Let's Scare Jessica to Death

“Do you like my new dress? My new old dress?”  Directed by the unheralded John Hancock in 1971, this is a hippie-era curiosity – a film once so obscure the few who’d seen it thought it might have been a dream, which is now gaining in reputation.  It’s at once an anatomy-of-a-crack-up film constructed around Zohra Lampert’s extraordinary, fragile performance as a woman who can’t distinguish reality from fantasy, and a vampire movie about a flower child (Mariclare Costello) who drains the blood from an entire town of unfriendly, scarred folks.  The last reels manage a symphony of shudders and a succession of beautiful, creepy images.  The dead girl walking out of the lake is perhaps the single scariest image I retain from horror film-viewing in my teens.  It’s still unsettling.

Night of the Living Dead

3. | 

Night of the Living Dead

“Shoot ‘em in the head.”  Made well away from Hollywood in 1968, George A. Romero’s low-budget independent film established a mushroom growth of zombie apocalypse movies – setting rules which are now followed by far more mainstream products like Zombieland as it breaks with the gothic fairytale tradition of the classic horror film.  Black and white, raw and sometimes amateurish, gruesome but shot through with satirical jabs, the original Night of the Living Dead remains surprisingly suspenseful as it mixes a groundswell of gloom and dread with sudden shocks and nasty plot turns.  Of course, it’s a State of the Nation address wrapped up in a horror comic, but that gives it a power that is lacking in any number of first-person-shooter zombie-kill spin-offs.

Suspiria

4. | 

Suspiria

“Names that begin with S are the names of ssssnakesss!”  A problem with many contemporary horror films is that they are concerned with making sense at the expense of being terrifying.  If Dario Argento’s Suspiria had been through Hollywood script development or re-edited according to preview questionnaires, it would get hung up on questions like whose hairy arms reach through the window to attack the girl in the opening sequence and what exactly makes the guide dog tear out the throat of the blind pianist.  It’s about magic, and that excuses a lot.  Jessica Harper goes to a ballet school run by witches, but that’s about all the plot the film needs – what counts are the non-stop succession of brilliantly-directed set-pieces, the through-composed horror-rock score (“by Dario Argento and the Goblins”) and the consistently strange look design.  It’s just scary, which is its job.

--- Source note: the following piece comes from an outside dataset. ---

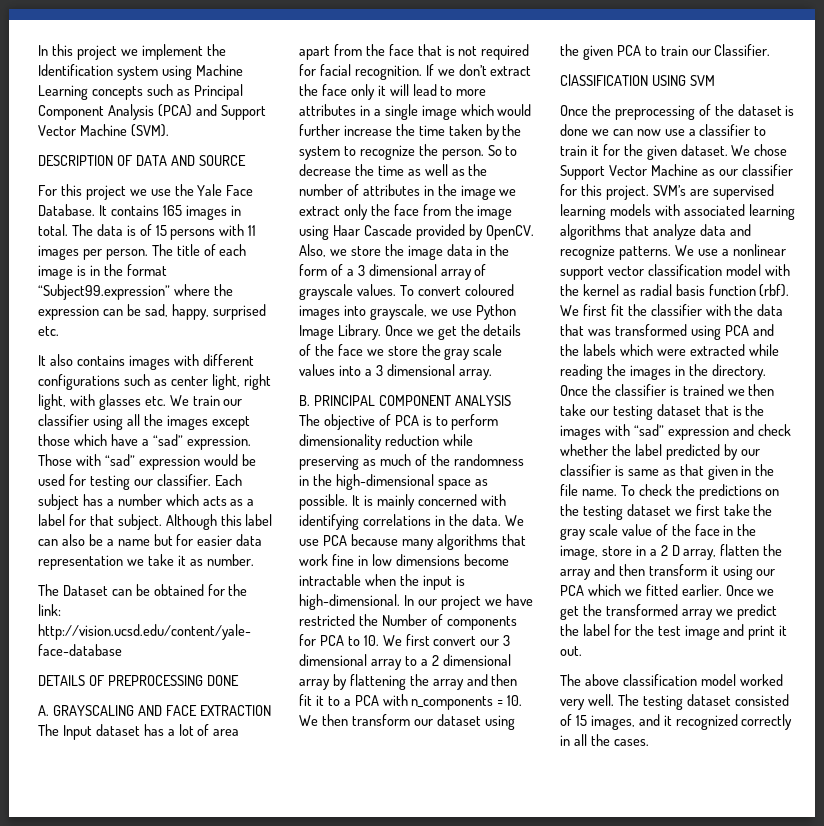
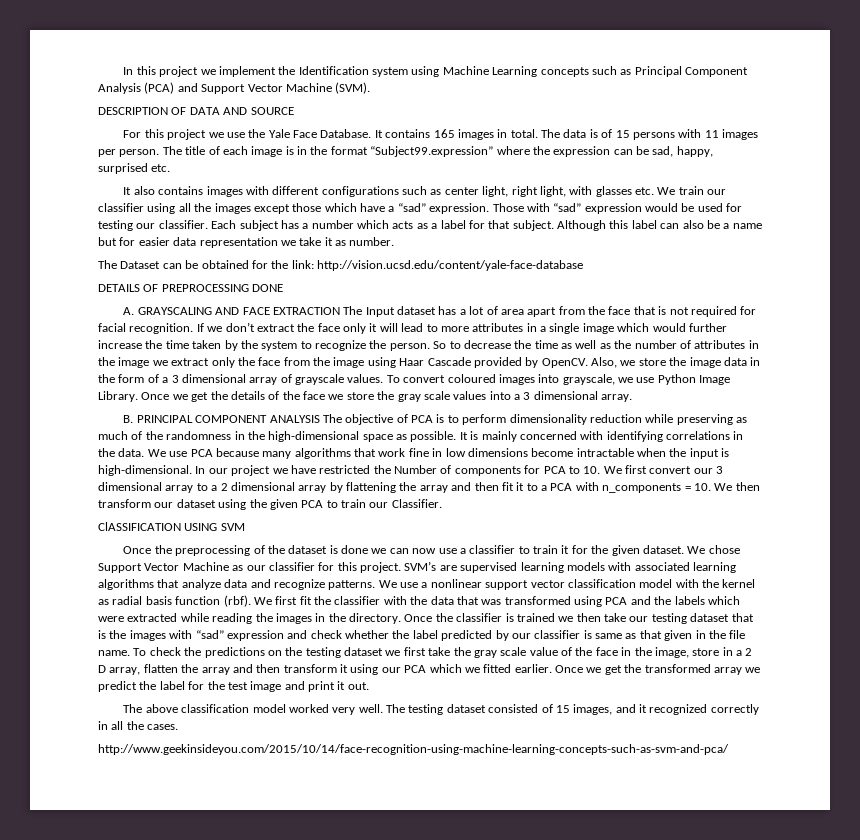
(649, 742) none -> [98,744,729,755] // http://www.geekinsideyou.com/2015/10/14/face-recognition-using-machine-learning-concepts-such-as-svm-and-pca/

Twin Peaks: Fire Walk With Me

5. | 

Twin Peaks: Fire Walk With Me

“The man behind the mask is looking for the book with the pages torn out. He is going towards the hiding place.”  If you watch a lot of horror movies – and I’ve seen more than a lot – you can get used to them, even become comfortable with all the strategies for being scary (as set out in the “rules” explained in Scream) and learn to go along for the ride, entertained and even surprised once in a while, but you lose the capacity for actual cold, heart-wrenching terror.  That’s where David Lynch comes in.  He’s one of the few filmmakers who can consistently frighten even the most hardened horror fan, and this unloved but essential spin-off from the TV series is perhaps his most sustained exercise in the nightmarish.  It’s a sustained version of that old chestnut (cf: When a Stranger Calls) that the threatening calls are coming from your own home, as doomed Laura Palmer realises the demon abusing her is her own father, but Lynch makes this violation a symptom of a whole world spiralling into malign chaos.